Pictures in the records below must be left out. Return exactly the lines from the line with "background:#000; color:#fff; text-decoration:none;" to the line with "-835,6 +835,23 @@", both included.
====== Task inputs
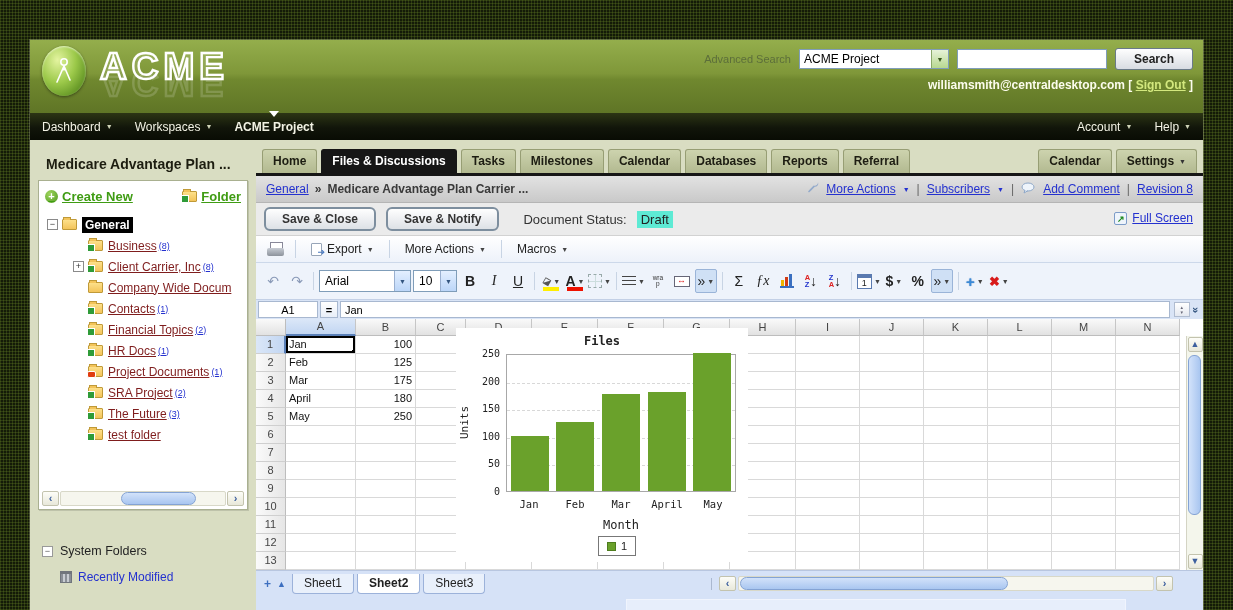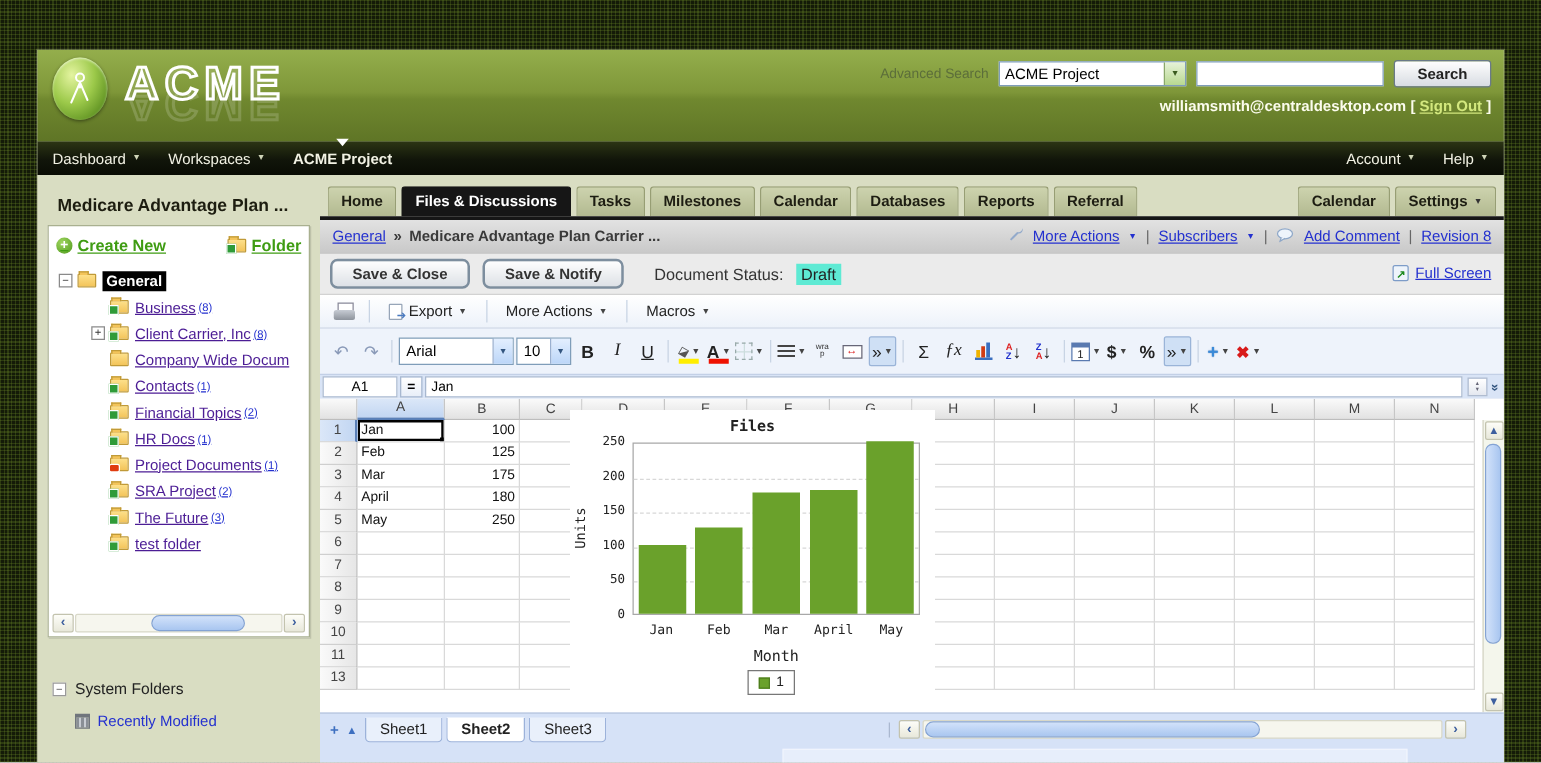--- a/index.html
+++ b/index.html
@@ -80,7 +80,7 @@
   .tree-row .expander { width:11px; height:11px; border:1px solid #8a8a8a; background:#fff; color:#333;
     font-size:9px; line-height:9px; text-align:center; margin-right:4px; flex:none; cursor:pointer; }
   .tree-row .exp-space { width:15px; flex:none; }
-  .tree-row .tree-label { color:#4c1d95; text-decoration:underline; font-size:12px; margin-left:5px; cursor:pointer; }
+  .tree-row .tree-label { color:#7f1d1d; text-decoration:underline; font-size:12px; margin-left:5px; cursor:pointer; }
   .tree-row .tree-count { color:#2431cf; text-decoration:underline; font-size:9px; margin-left:2px; cursor:pointer; }
   .tree-row.selected .tree-label { background:#000; color:#fff; text-decoration:none; padding:1px 3px; font-weight:bold; }
   .hscroll { height:16px; margin:2px 3px 3px 3px; display:flex; align-items:center; gap:1px; }

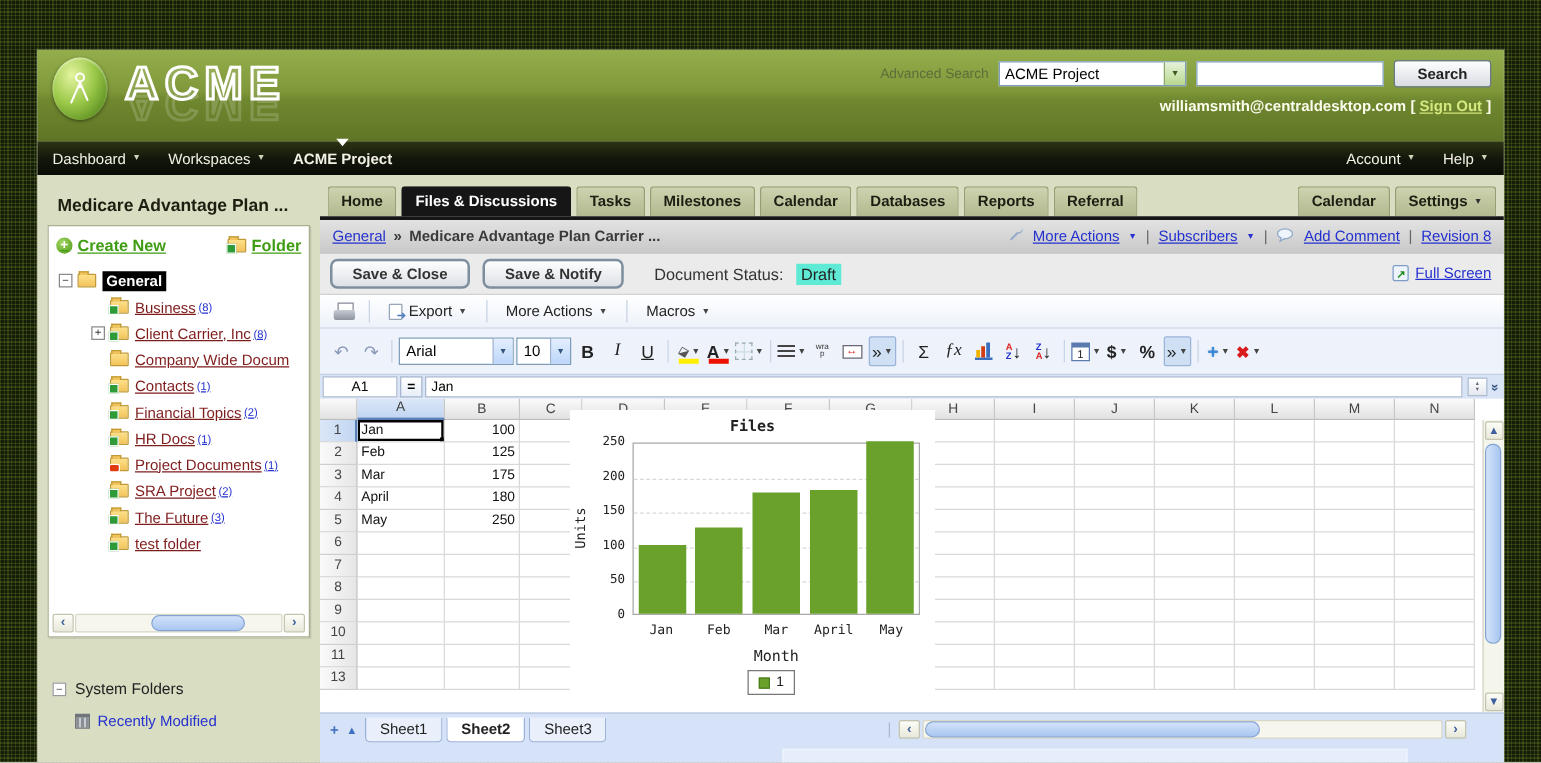--- a/index.html
+++ b/index.html
@@ -835,6 +835,23 @@
                 <div class="g-cell" style="width: 64px;"></div>
               </div>
               <div class="g-row">
+                <div class="g-rowhdr">12</div>
+                <div class="g-cell" style="width: 70px;"></div>
+                <div class="g-cell" style="width: 60px;"></div>
+                <div class="g-cell" style="width: 50px;"></div>
+                <div class="g-cell" style="width: 66px;"></div>
+                <div class="g-cell" style="width: 66px;"></div>
+                <div class="g-cell" style="width: 66px;"></div>
+                <div class="g-cell" style="width: 66px;"></div>
+                <div class="g-cell" style="width: 66px;"></div>
+                <div class="g-cell" style="width: 64px;"></div>
+                <div class="g-cell" style="width: 64px;"></div>
+                <div class="g-cell" style="width: 64px;"></div>
+                <div class="g-cell" style="width: 64px;"></div>
+                <div class="g-cell" style="width: 64px;"></div>
+                <div class="g-cell" style="width: 64px;"></div>
+              </div>
+              <div class="g-row">
                 <div class="g-rowhdr">13</div>
                 <div class="g-cell" style="width: 70px;"></div>
                 <div class="g-cell" style="width: 60px;"></div>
============
Exercise answer -
   .tree-row.selected .tree-label { background:#000; color:#fff; text-decoration:none; padding:1px 3px; font-weight:bold; }
   .hscroll { height:16px; margin:2px 3px 3px 3px; display:flex; align-items:center; gap:1px; }

--- a/index.html
+++ b/index.html
@@ -835,6 +835,23 @@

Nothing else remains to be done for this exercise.